Q1: After Alignment step, should I call the peaks separate for each input and experiment replicate and then i should find the common peaks between all the replicates of input and experiment?
Q2: Ultimately i want to find differential peaks between parent vs resistant cell lines. How can I achieve this? Should I use homer?

Thanks

ChIP-Seq • 1.4k views

ADD COMMENT • link updated 5.3 years ago by ATpoint 85k • written 5.3 years ago by zeeshan.fazal1986 ▴ 10

score 1 · Answer 1 · 2019-08-07

Q1: After Alignment step, should I call the peaks separate for each input and experiment replicate and then i should find the common peaks between all the replicates of input and experiment?

There isn't a standard approach that everyone takes. ENCODE has an IDR (Irreproducible discovery rate) pipeline to get a combined set of peak calls from replicates, but it's mainly for TF ChIP-seq. I've used it for narrow marks like H3K4me3 and it works ok, but I don't think you'll get much from it with a broad mark like H3K27me3. I've seen people just keep peaks with >50% overlap between replicates. I've also just seen people combine their alignments from all replicates into a single bam and do peak calling on that. I think the first method is more stringent, so you'll get less false positives but probably miss some true positives.

Q2: Ultimately i want to find differential peaks between parent vs resistant cell lines. How can I achieve this? Should I use homer?

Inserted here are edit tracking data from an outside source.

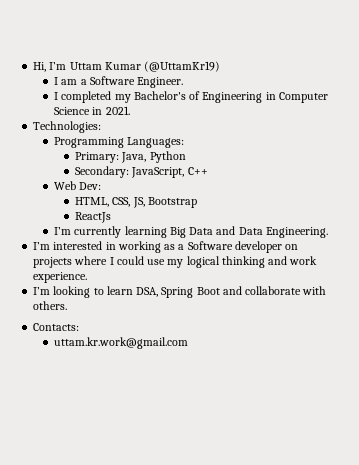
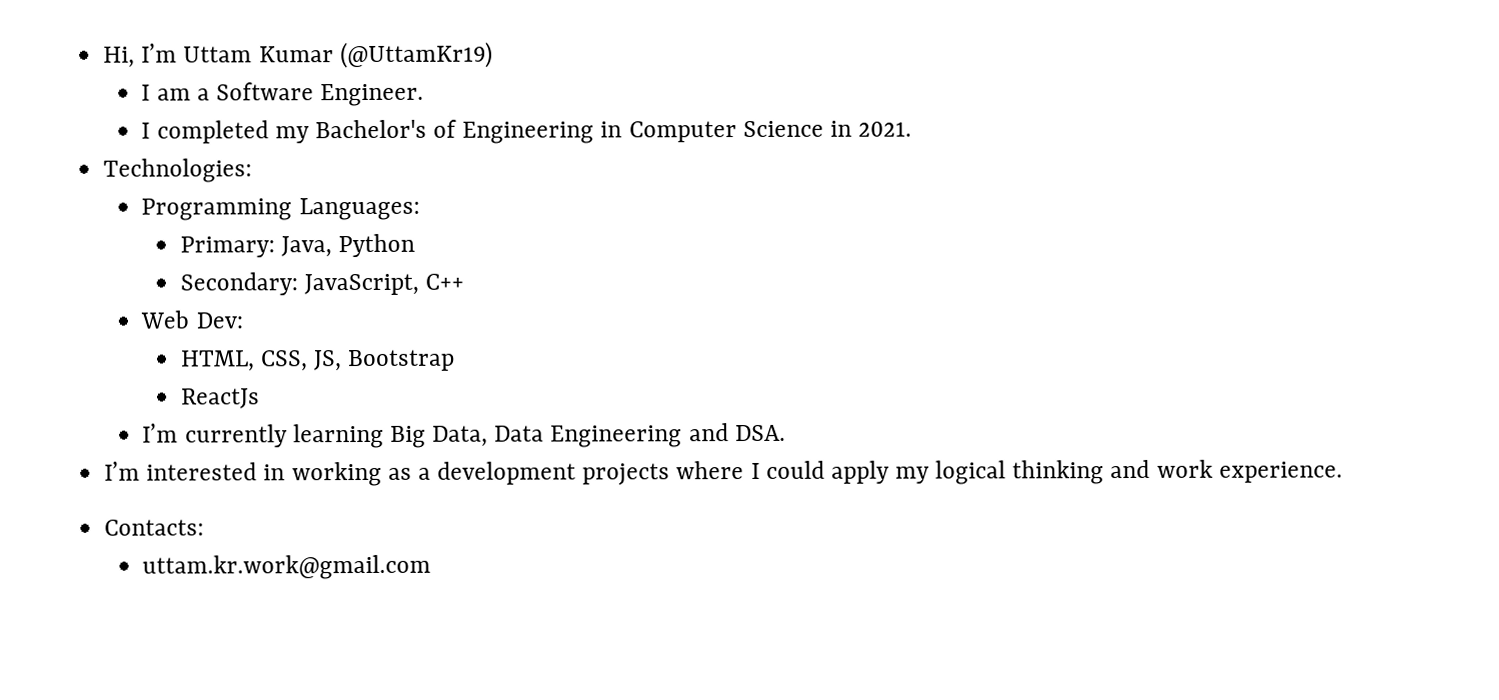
[189,226,328,238] Data and Data Engineering. -> [432,423,786,448] Data, Data Engineering and DSA.
[187,241,299,253] Software developer on -> [437,461,577,485] development
[147,259,166,265] use -> [830,460,890,484] apply
[33,286,327,298] [33,301,68,310] // I’m looking to learn DSA, Spring Boot and collaborate with others. -> (1343, 472) none

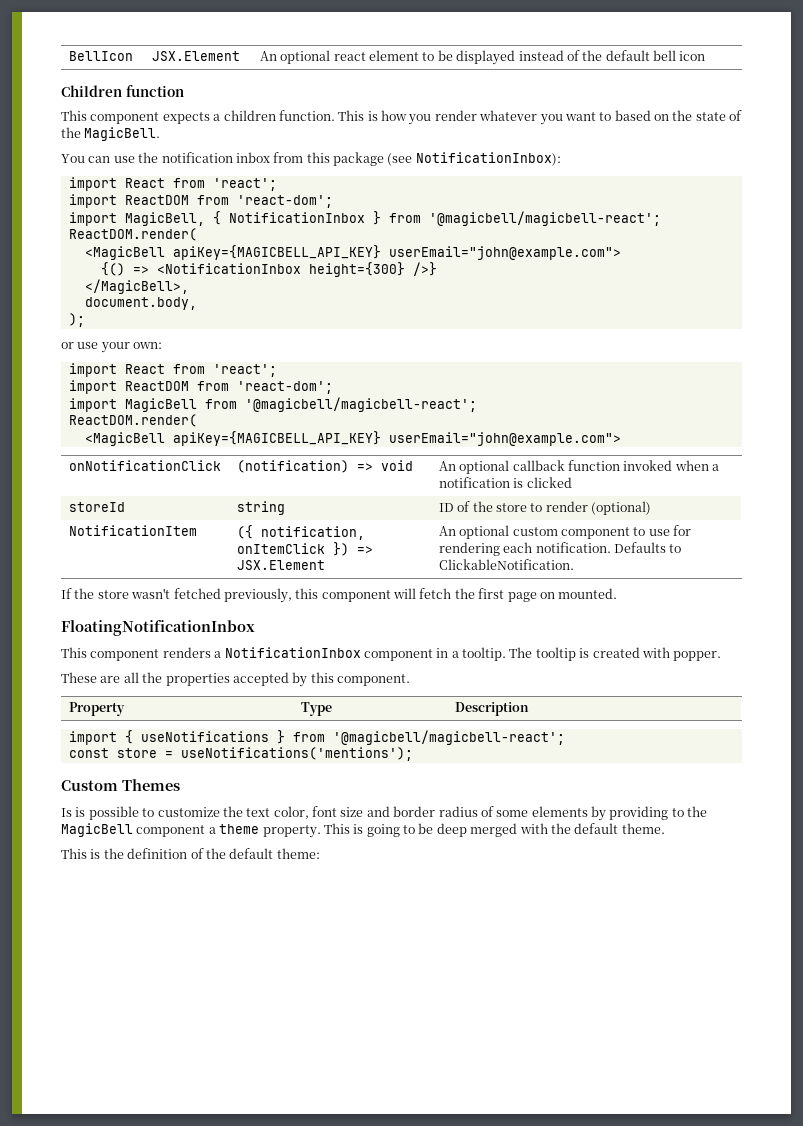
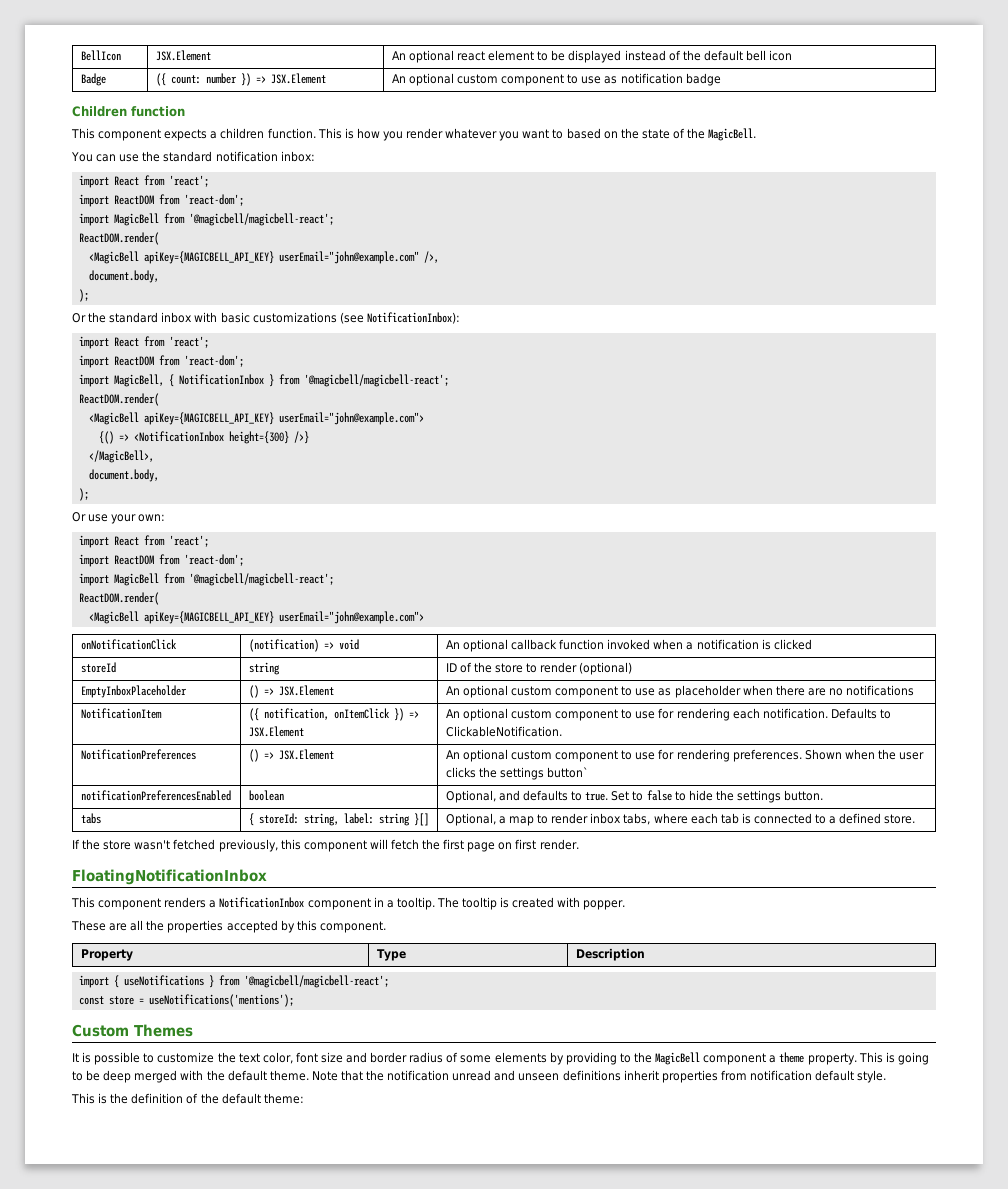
(706, 56) none -> [80,73,106,86] [155,73,326,86] [391,73,721,86] // Badge | ({ count: number }) => JSX.Element | An optional custom component to use as notification badge
[161,152,384,166] notification inbox from this package -> [163,151,315,162] [78,175,209,188] [78,194,244,207] [78,213,334,226] [78,232,159,245] [88,251,439,264] [88,270,159,283] [78,289,89,302] [72,312,337,323] standard notification inbox: // import React from 'react'; // import ReactDOM from 'react-dom'; // import MagicBell from '@magicbell/magicbell-react'; // ReactDOM.render( // <MagicBell apiKey={MAGICBELL_API_KEY} userEmail="john@example.com" />, // document.body, // ); // Or the standard inbox with basic customizations
[61,342,74,349] or -> [72,512,86,522] Or
(652, 508) none -> [80,685,187,698] [248,685,334,698] [445,685,915,698] // EmptyInboxPlaceholder | () => JSX.Element | An optional custom component to use as placeholder when there are no notifications
(574, 564) none -> [80,749,196,760] [248,749,334,762] [445,749,925,762] [445,767,589,780] [80,790,231,801] [248,790,284,801] [445,790,824,803] [80,813,101,824] [248,813,429,826] [445,813,916,826] // NotificationPreferences | () => JSX.Element | An optional custom component to use for rendering preferences. Shown when the user clicks the settings button` // notificationPreferencesEnabled | boolean | Optional, and defaults to true. Set to false to hide the settings button. // tabs | { storeId: string, label: string }[] | Optional, a map to render inbox tabs, where each tab is connected to a defined store.
[558,588,618,599] mounted. -> [515,839,579,850] first render.
[61,808,72,817] Is -> [72,1053,79,1062] It
(665, 828) none -> [311,1070,887,1083] Note that the notification unread and unseen definitions inherit properties from notification default style.

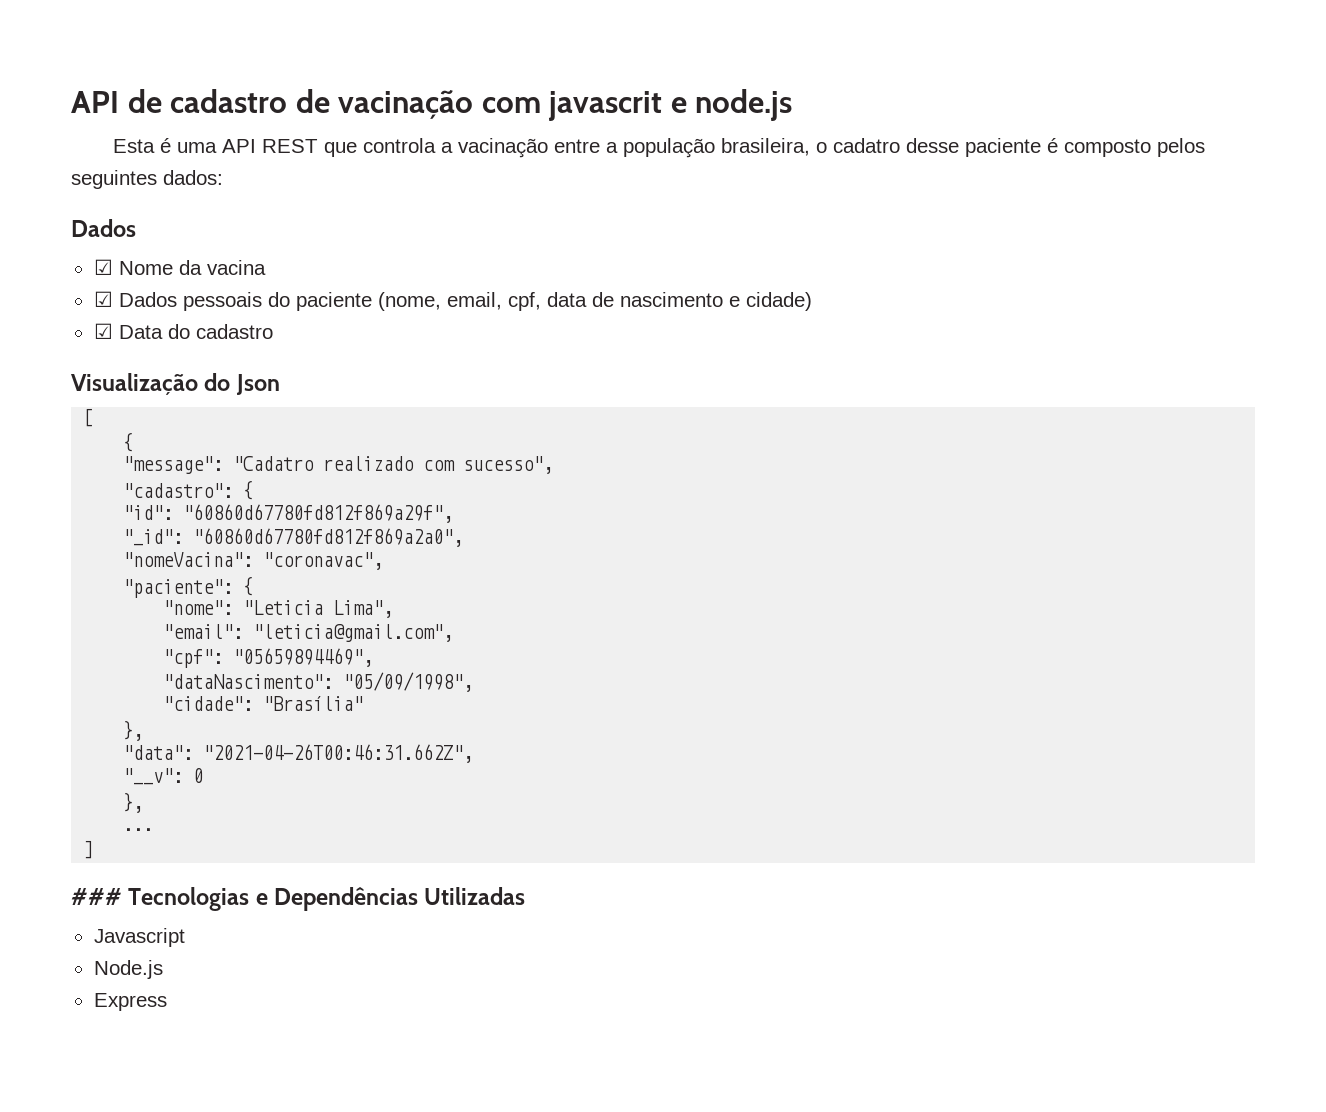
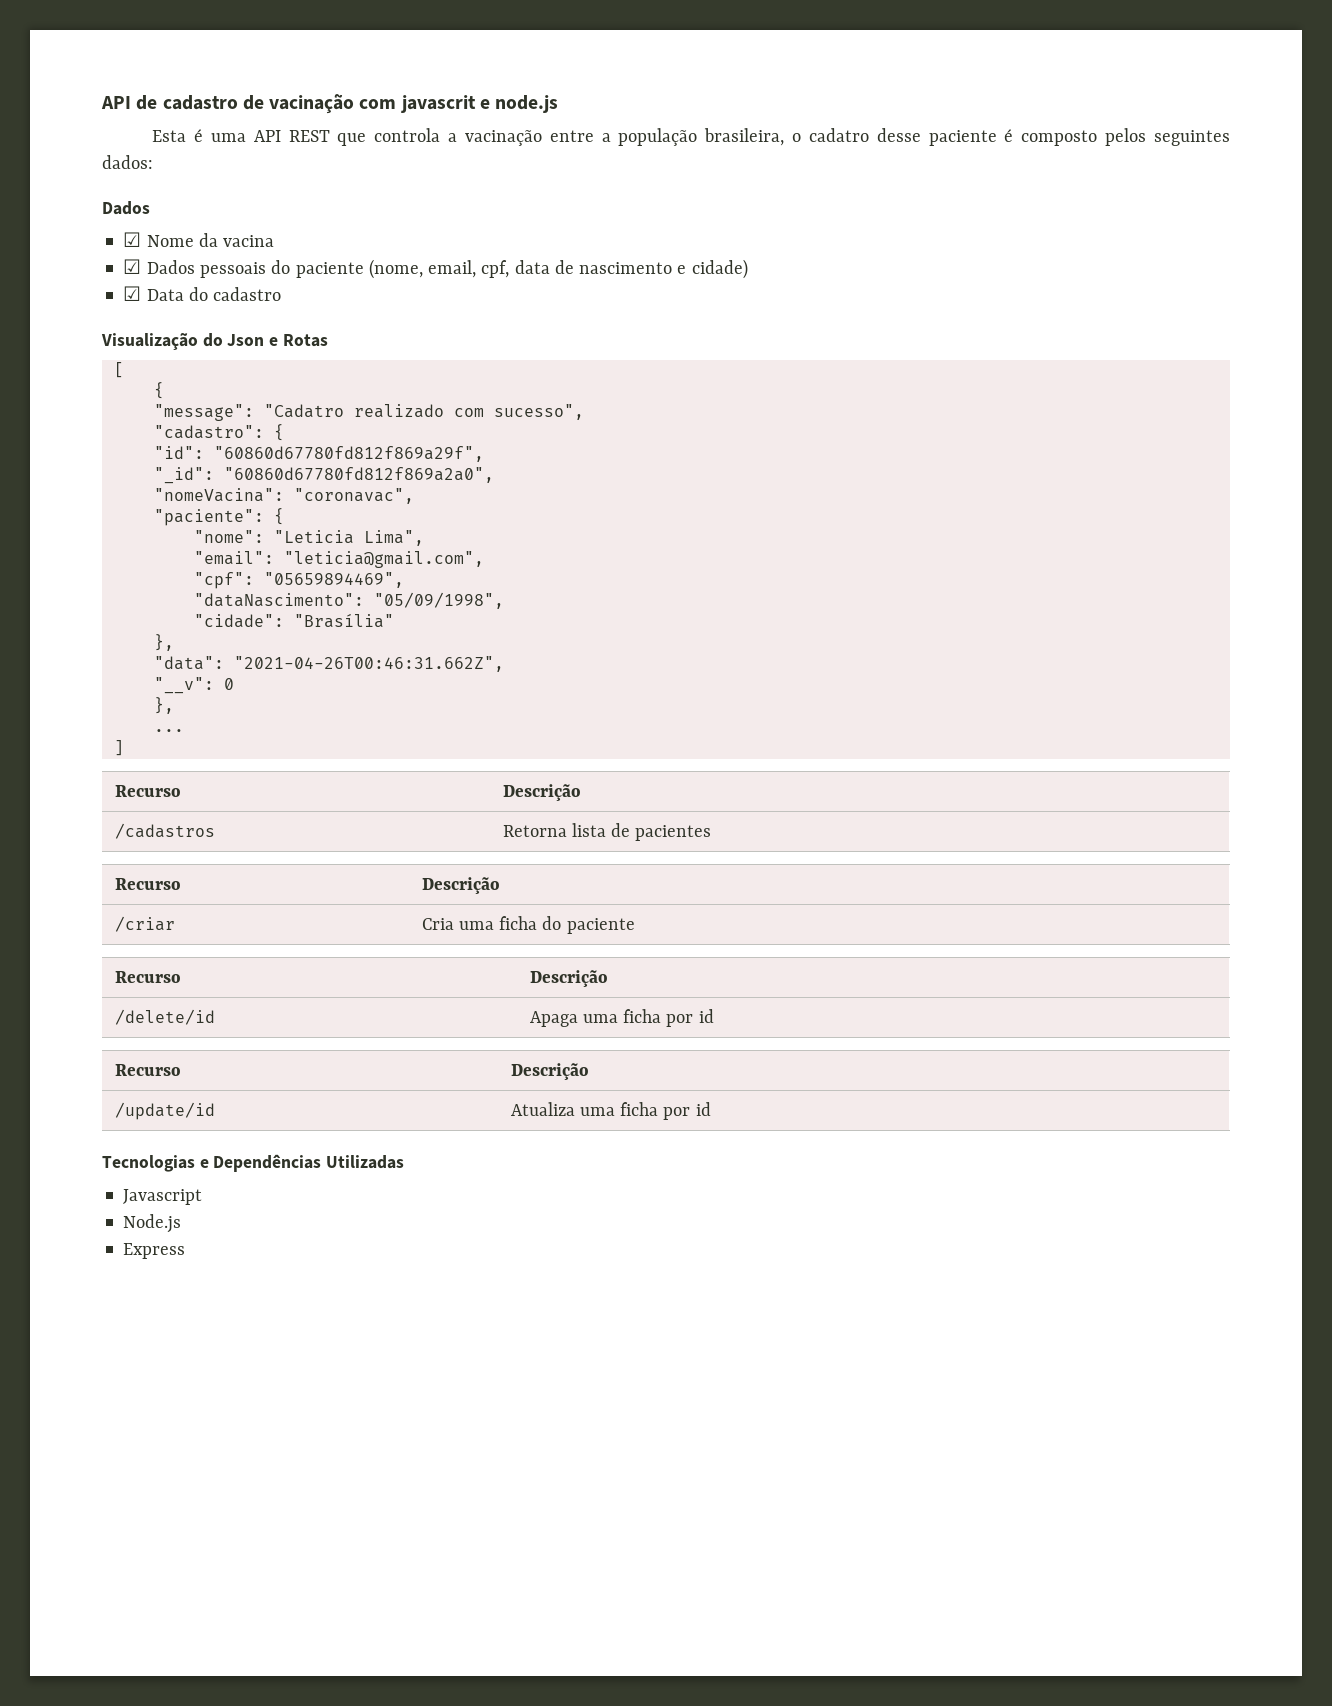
(280, 384) none -> [269,334,328,347] e Rotas
[71,888,122,905] // ### -> [114,785,181,797] [502,784,581,801] [114,823,215,839] [502,823,712,841] [114,878,181,890] [421,877,500,894] [114,916,175,932] [421,916,635,934] [114,971,181,983] [529,970,608,987] [114,1009,215,1025] [529,1009,714,1027] [114,1064,181,1076] [510,1063,589,1080] [114,1102,215,1120] [510,1102,711,1120] // Recurso | Descrição // /cadastros | Retorna lista de pacientes // Recurso | Descrição // /criar | Cria uma ficha do paciente // Recurso | Descrição // /delete/id | Apaga uma ficha por id // Recurso | Descrição // /update/id | Atualiza uma ficha por id //

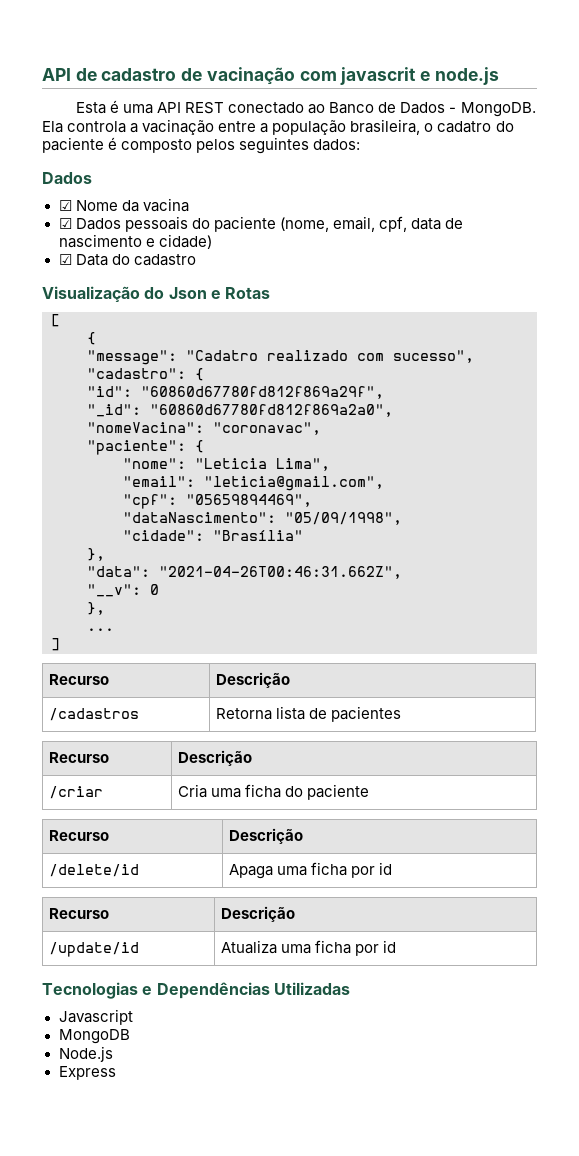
[337,133,367,146] que -> [228,102,536,117] [42,121,63,133] conectado ao Banco de Dados - MongoDB. Ela
[876,128,921,142] desse -> [495,121,514,132] do
(203, 1197) none -> [58,1029,130,1044] // MongoDB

You can just look at the peak calls and compare peaks that are called in one group and not called in the other. If you get interesting results from that, then great. Otherwise, there are various tools out there to look at differential levels of enrichment. Macs2 has a diffpeak operation, there's a fairly new tool called NormR that does differential enrichment. I've also seen papers that call peaks, get the read counts within each peak, and then do a standard DEG-like analysis using, for example, EdgeR or DESeq2.

score 1 · Answer 2 · 2019-08-07

I recommend using a dedicated peak caller that makes use of replicate information and inputs such as PePr. macs is fine but does not use replicate information. IDR after macs is possible for sharp peaks (so not HeK27me3) but by default it only accepts n=2 rather than n=3 so you would need custom approaches which is not necessary when using PePr right away. For differential analysis, PePr has a command for this as well which might be interesting if you have little or no experience with differential analysis software such as csaw/edgeR, DiffBind or DESeq2. The latter tools have outstanding documentation, go read them to get a background. I would prefer running PePr on both the conditions of your experiment and then merge the peaks, followed by creation of a count matrix which you can analyze, e.g. with csaw.

Alternatively, csaw has a strategy (read manual) that uses sliding windows to avoid the necessity of peak calling at all. I still prefer calling peaks separately as one often requires a list of peaks for other purpose like clustering etc.